Process concepts are being explored to convert lignocellulosic biomass to bio-oil, which can subsequently be upgrade to liquid transportation fuels, e.g. by co-processing in a conventional oil refinery. The field has recently been reviewed in depth (ChemSusChem 2018). The studies carried out of the University of Twente focussed on the conversion processes that exploit high-boiling solvents and operate and moderate temperatures (300-320°C) and moderate pressures (40-60 bars).

One process concept uses the recycled bio-oil product as a liquefaction medium. Recycled bio-oil appeared indeed to be very effective in liquefying the biomass to high degree. However, it becomes increasingly heavy and viscous upon recycling. Hence, a line of investigation is focusing on reducing or mitigating the formation of heavy product. This was attempted either by avoiding their formation e.g. through optimization of process parameters or the use of acid-base additives or by removing the heavy ends prior to recycle e.g. using a novel L/L extraction with T-swing.

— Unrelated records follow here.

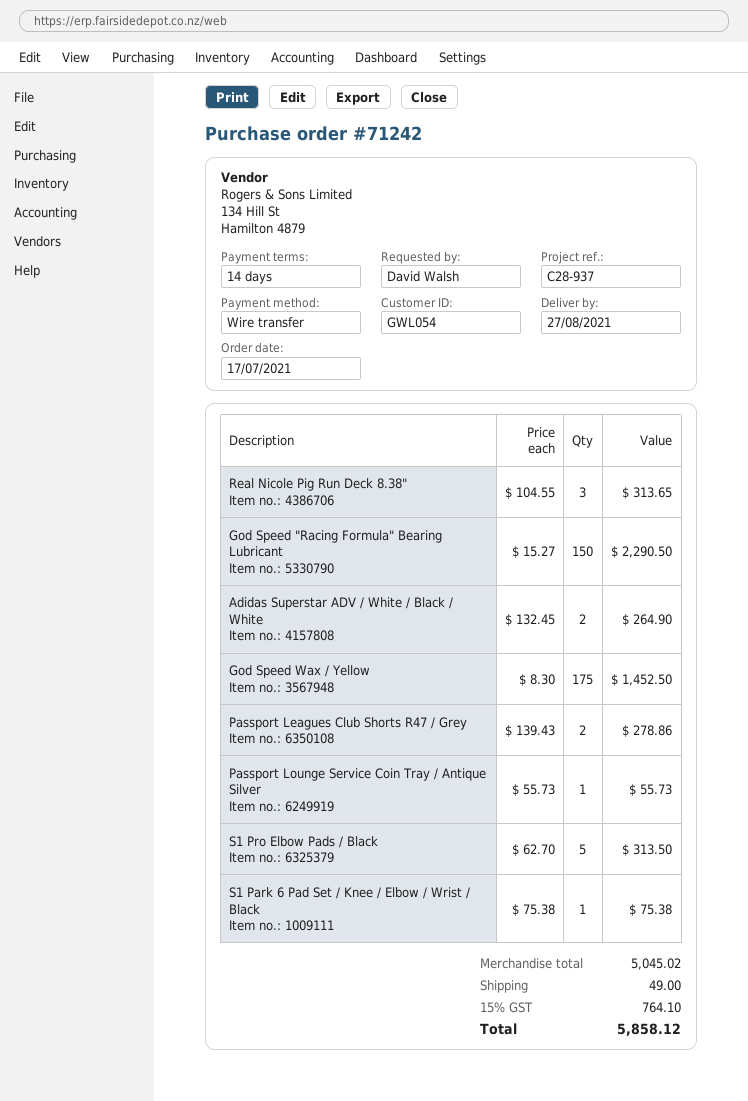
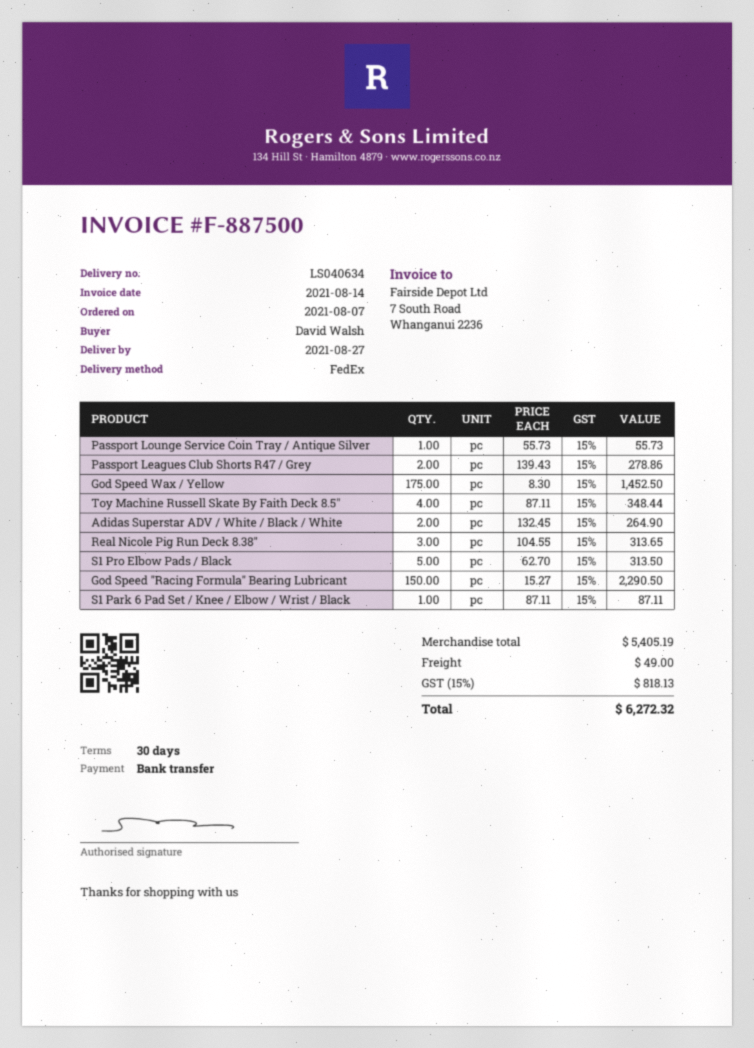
order date: 2021-07-17 -> 2021-08-07
payment terms: 14 days -> 30 days
S1 Park 6 Pad Set / Knee / Elbow / Wrist / Black: 1 x 75.38 = 75.38 -> 1 x 87.11 = 87.11
Toy Machine Russell Skate By Faith Deck 8.5": none -> 4 x 87.11 = 348.44
subtotal: 5045.02 -> 5405.19
tax: 15% = 764.10 -> 15% = 818.13
total: 5858.12 -> 6272.32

Alternatively, we also explored the possibility to avoid recycling the bio-oil with its heavy ends. Here, we explored the use of cheap hydrocarbon solvents that are present in oil refineries. One approach proposes a once-through by liquefying the lignocellulose in a typical FCC feed and feeding the resulting blend directly to the FCC unit. Another approach exploits the natural L/L demixing of bio-oil and hydrocarbons a room temperature to recover and recycle the hydrocarbon solvent.

Beyond developing process concepts, we also try to better understand the chemistry of lignocellulose liquefaction. To this end, we undertook a detailed analysis of the bio-oil and recognized that it’s largely composed of phenolic components, without the water and sugar-like species found in pyrolysis oil. We also studied the liquefaction of the various constituents of lignocellulose and found the carbohydrates to be responsible for the undesired formation of char. In contrast, the lignin was responsible for the formation of heavy liquid products. Finally, we also investigated the role of the solvent in more depth and concluded that the effectiveness of the solvent is due to chemical affinity (or solvation) of sugar-type components, e.g. as expressed in the distance between cellulose and solvent in the Hansen parameter space.

Finally, we also explore alternative uses for the liquefaction oil. For instance, the heavy fraction is solid at room temperature and melt only at elevated temperature. Hence, we are investigating its potential for use as thermoplastic, being as such or as composite that is reinforced with natural fibers.